Я пишу тебе это письмо спустя ровно месяц, как вы отправили меня ко Дворцу Таготы из Александрии, спустя ровно месяц, как я опала в это логово невежества и разврата, спустя ровно месяц, как мне пришлось окунуться в тухлую воду, которую привезли ко дворцу для купания вновь прибывших наложниц, чтобы омыть своё тело.
Когда же ты прочитаешь первые строки письма и подумаешь, что в них сокрыто чуть более, чем отвращение к здешним порядкам, то можешь не переживать и сразу выкидывать эти мысли из головы. Я не сержусь ни на кого из вас. Ни на отца, ни на тебя, ни, тем более, на сестёр. Я сержусь на судьбу и иногда ловлю себя на мысли о том, что она очень злая колдунья. Ведь только злая колдунья могла так плохо поступить со мной, дабы увеличить зло и безразличие на этой земле. И теперь, сидя в своих покоях, которые мне выделили сразу после приезда, и которые находятся под самой крышей, из-за чего здесь можно умереть от жары, я понимаю, что колдунья она искусная. Иначе как можно объяснить то, что она смогла породить злобу и равнодушие в каждом, живущем здесь?
Люди, окружающие меня холодны, эгоистичны (что я считаю вовсе не плохим качеством, если оно присутствует в меру), завистливы и неприятны. Они совсем другие. Не такие, как александрийцы или бердинцы, перены или арки (1). Нет. Они совсем другие.
Вся их натура пропитана духом борьбы, борьбы не прекращающейся и всеподавляющей. Кажется, что даже во время обеда, обсасывая куриную ножку, они не перестают думать о врагах и завоеваниях, мести и насилии.

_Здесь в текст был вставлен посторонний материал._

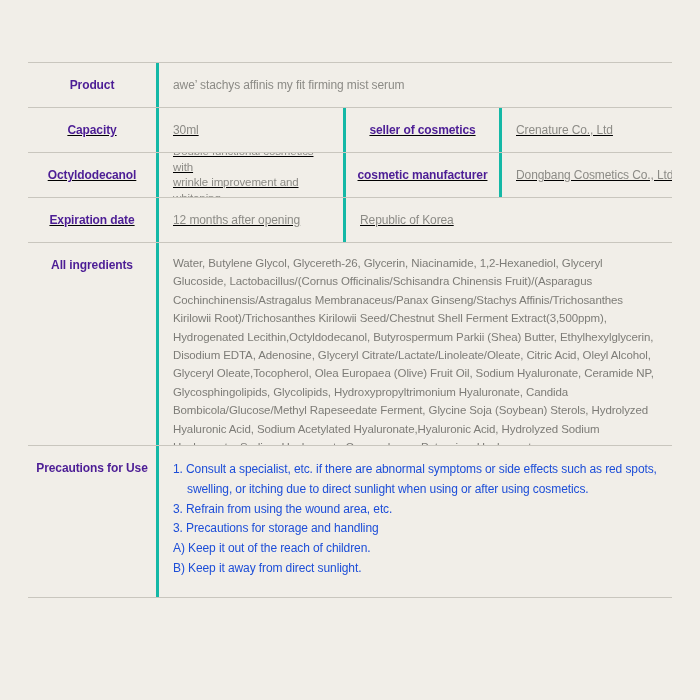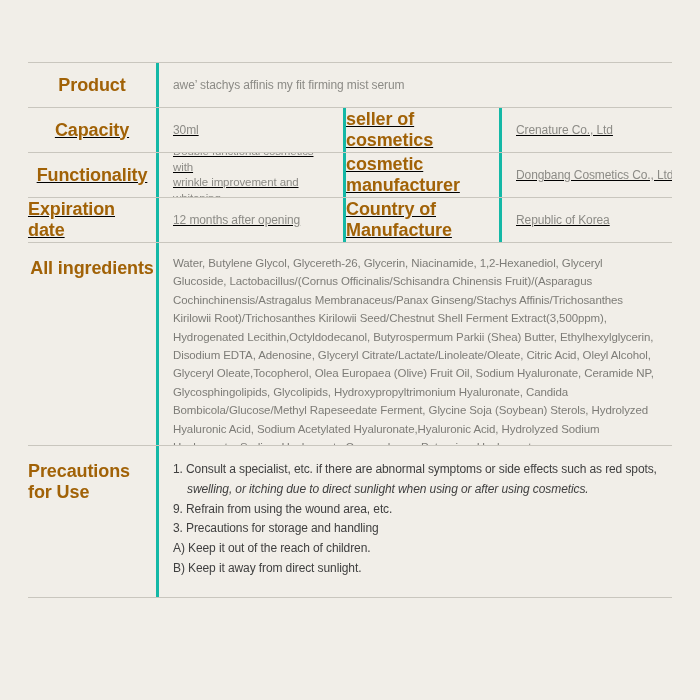--- a/index.html
+++ b/index.html
@@ -43,9 +43,9 @@
     display: flex;
     align-items: center;
     justify-content: center;
-    font-size: 18px;
+    font-size: 12px;
     font-weight: bold;
-    color: #a16207;
+    color: #4c1d95;
     letter-spacing: -0.1px;
   }
   .label-top {

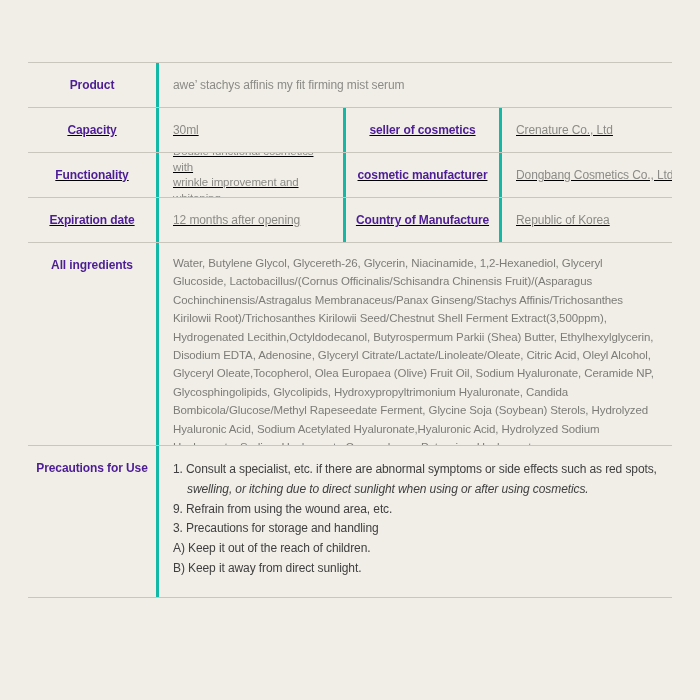--- a/index.html
+++ b/index.html
@@ -105,7 +105,7 @@
   </div>
 
   <div class="row row-4col h45">
-    <div class="cell label-cell">Functionality</div>
+    <div class="cell label-cell">Octyldodecanol</div>
     <div class="cell value-cell vline prewrap">Double functional cosmetics with
 wrinkle improvement and whitening</div>
     <div class="cell label-cell vline">cosmetic manufacturer</div>

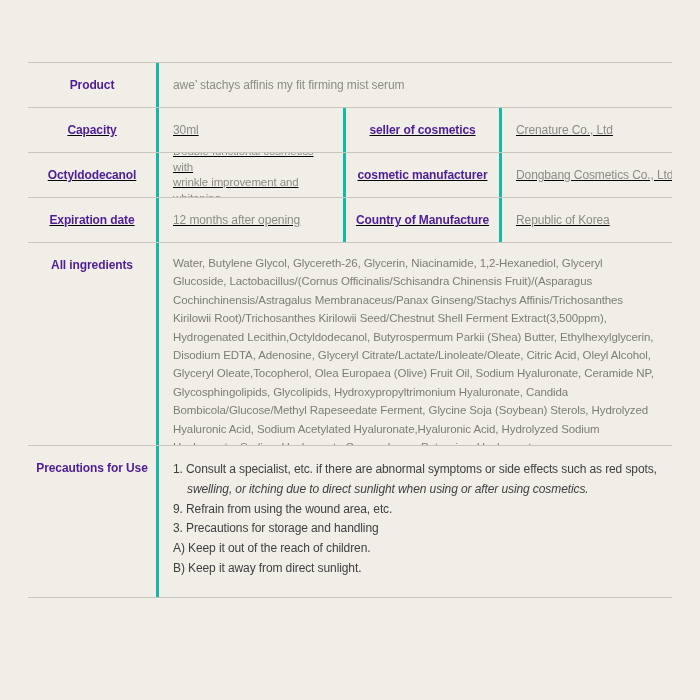--- a/index.html
+++ b/index.html
@@ -115,7 +115,6 @@
   <div class="row row-4col h45">
     <div class="cell label-cell">Expiration date</div>
     <div class="cell value-cell vline nowrap">12 months after opening</div>
-    <div class="cell label-cell vline">Country of Manufacture</div>
     <div class="cell value-cell vline nowrap">Republic of Korea</div>
   </div>
 

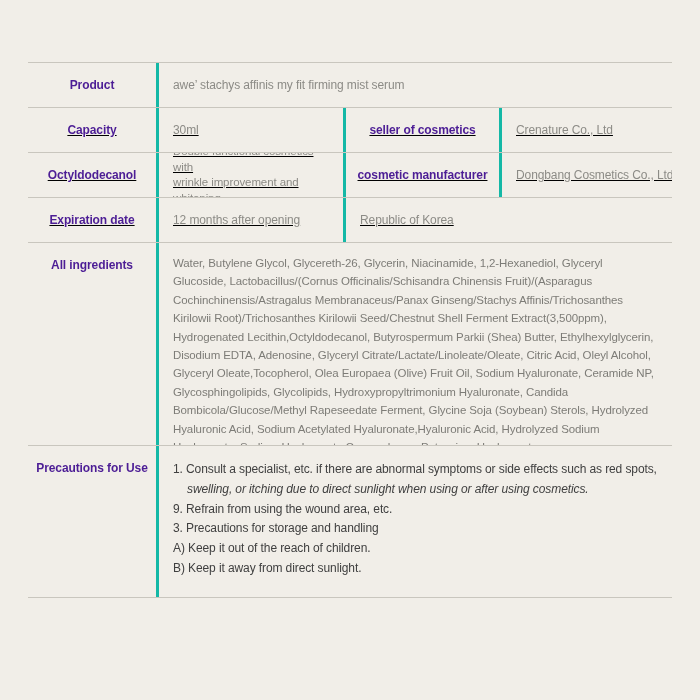--- a/index.html
+++ b/index.html
@@ -77,7 +77,7 @@
   .precautions-cell {
     display: block;
     padding: 14px 10px 0 14px;
-    color: #404040;
+    color: #1d4ed8;
   }
   .prec-line {
     font-size: 12px;

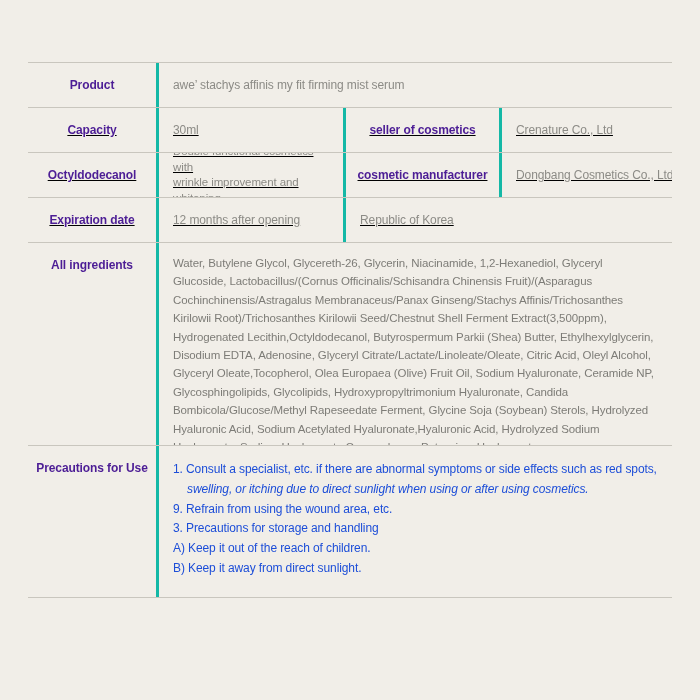--- a/index.html
+++ b/index.html
@@ -85,7 +85,7 @@
     white-space: nowrap;
     letter-spacing: -0.1px;
   }
-  .prec-line.indent { padding-left: 14px; font-style: italic; }
+  .prec-line.indent { padding-left: 14px; }
 </style>
 </head>
 <body>

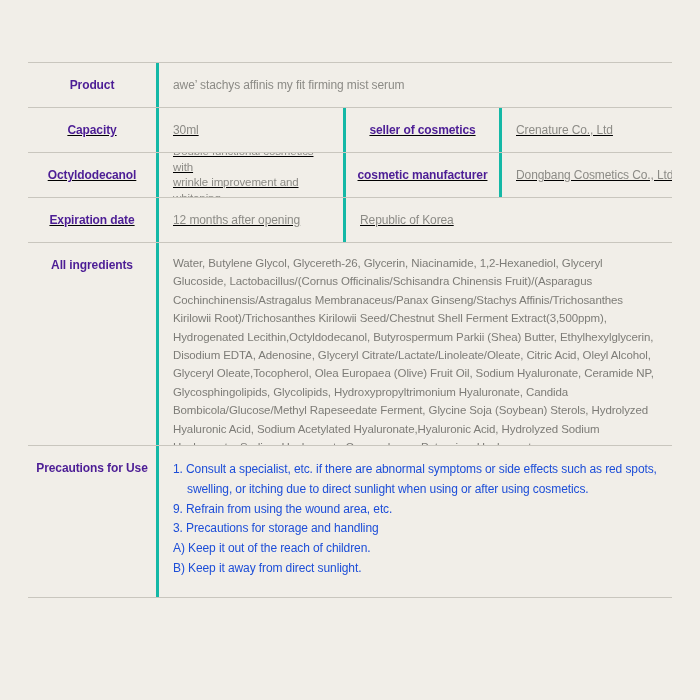--- a/index.html
+++ b/index.html
@@ -128,7 +128,7 @@
     <div class="cell precautions-cell vline">
         <div class="prec-line">1. Consult a specialist, etc. if there are abnormal symptoms or side effects such as red spots,</div>
         <div class="prec-line indent">swelling, or itching due to direct sunlight when using or after using cosmetics.</div>
-        <div class="prec-line">9. Refrain from using the wound area, etc.</div>
+        <div class="prec-line">3. Refrain from using the wound area, etc.</div>
         <div class="prec-line">3. Precautions for storage and handling</div>
         <div class="prec-line">A) Keep it out of the reach of children.</div>
         <div class="prec-line">B) Keep it away from direct sunlight.</div>

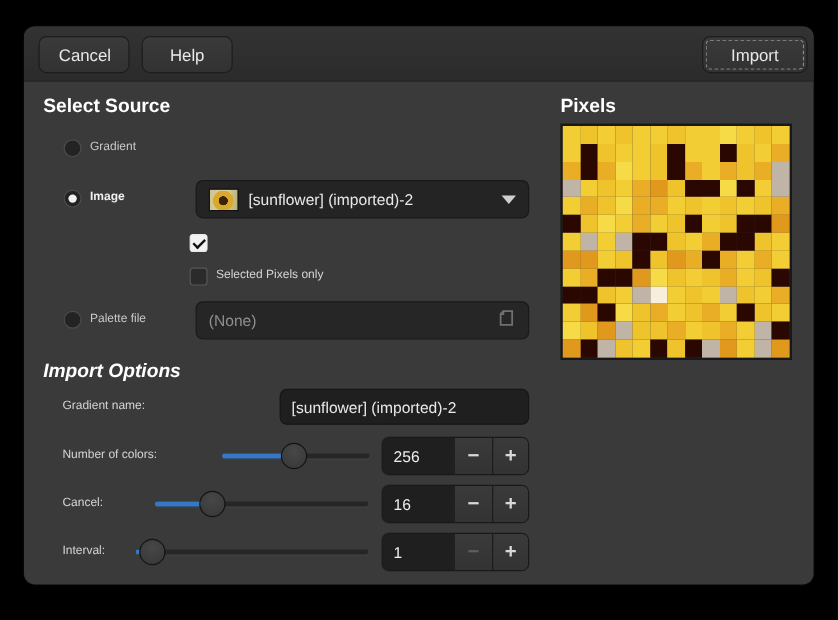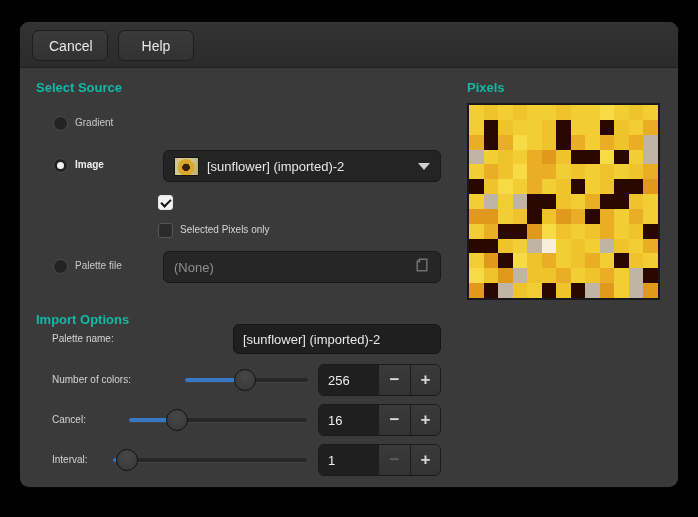--- a/index.html
+++ b/index.html
@@ -97,6 +97,7 @@
   <div class="headerbar">
     <button class="hbtn hbtn-help">Help</button>
     <button class="hbtn hbtn-cancel">Cancel</button>
+    <button class="hbtn hbtn-import">Import</button>
   </div>
 
   <div class="heading" style="left:16px; top:58px;">Select Source</div>

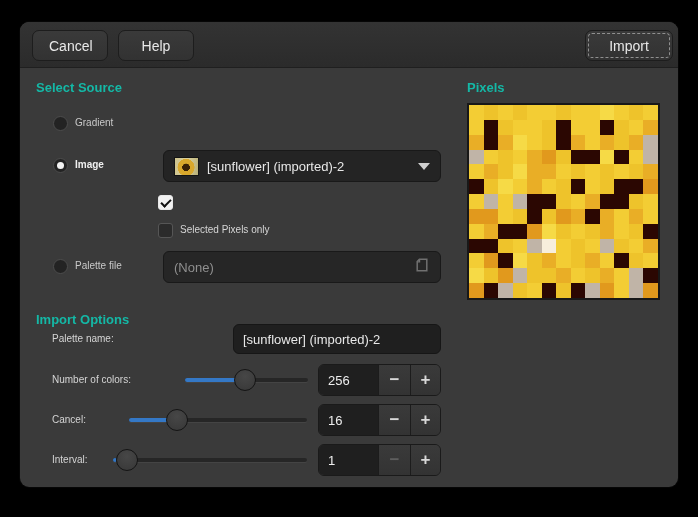--- a/index.html
+++ b/index.html
@@ -21,7 +21,7 @@
                     font-size:14px; font-weight:bold; color:#eeeeee; }
 
   
-  .heading { position:absolute; font-size:13px; font-weight:bold; color:#14b8a6; }
+  .heading { position:absolute; font-size:16px; font-weight:bold; color:#ffffff; }
   .lbl { position:absolute; font-size:10px; color:#c9c9c9; line-height:16px; }
   .lbl-bold { color:#f0f0f0; font-weight:bold; }
 

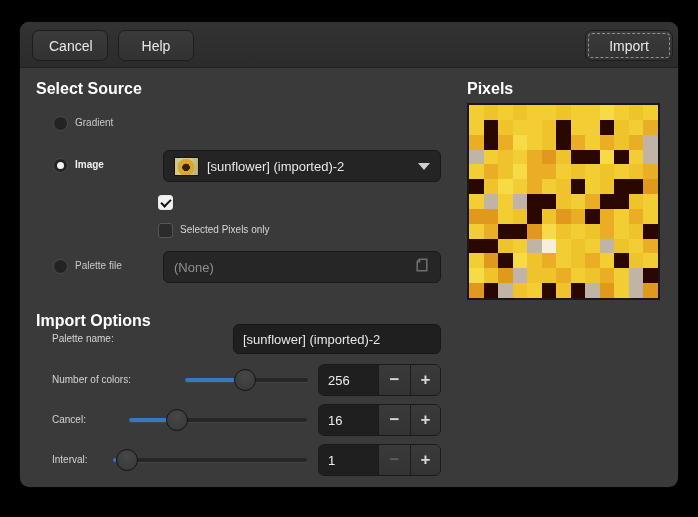--- a/index.html
+++ b/index.html
@@ -130,7 +130,7 @@
     </span>
   </div>
 
-  <div class="heading" style="left:16px; top:290px;">Import Options</div>
+  <div class="heading" style="left:16px; top:279px;font-style:italic;">Import Options</div>
 
   <div class="lbl" style="left:32px; top:309px; color:#d4d4d4;">Palette name:</div>
   <input class="entry" style="top: 302px;" value="[sunflower] (imported)-2">

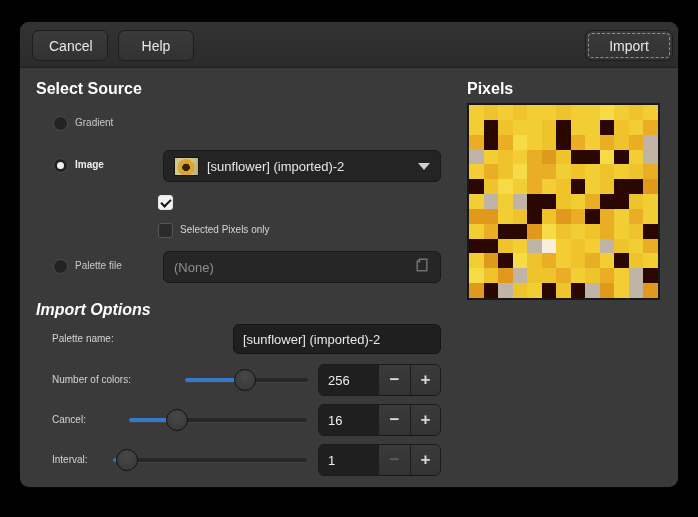--- a/index.html
+++ b/index.html
@@ -132,7 +132,7 @@
 
   <div class="heading" style="left:16px; top:279px;font-style:italic;">Import Options</div>
 
-  <div class="lbl" style="left:32px; top:309px; color:#d4d4d4;">Palette name:</div>
+  <div class="lbl" style="left:32px; top:309px; color:#d4d4d4;">Gradient name:</div>
   <input class="entry" style="top: 302px;" value="[sunflower] (imported)-2">
 
   <div class="lbl" style="left:32px; top:350px; color:#d4d4d4;">Number of colors:</div>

Они безжалостны, а в особенности Главная управительница гарема Фатьма, с которой мне пришлось столкнуться прямо на пороге дворца. Не спросив ни имени, ни положения, она цепко ухватила меня за руку и, таща по коридорам дворца в ванную, всё время бубнила что-то на непонятном языке. Моему возмущению, нахлынувшему в тот момент, не было предела. Какая-то женщина в странном головном уборе, состоящем из тряпок, обмотанных вокруг цилиндра из непонятного материала, и с руками, которые никогда не видели ванночки с лепестками роз, так обошлась со мной. Я попыталась объяснить на латинском своё происхождение и недопустимость такого обращения со мной, но она ударила меня. Ударила меня, мама! Меня, наследницу александрийского престола громко шлёпнула по щеке какая-то служанка. И лишь потом я узнала, кто она такая и почему не поняла моих объяснений. Они здесь говорят на арабском, которого я, к сожалению, не знаю, но и учить не собираюсь. Принимать порядки людей, так грубо обращающихся со мной, — недопустимо. Принять их порядки — значит покориться, поощрить такое обращение и увеличить неприязнь ко мне.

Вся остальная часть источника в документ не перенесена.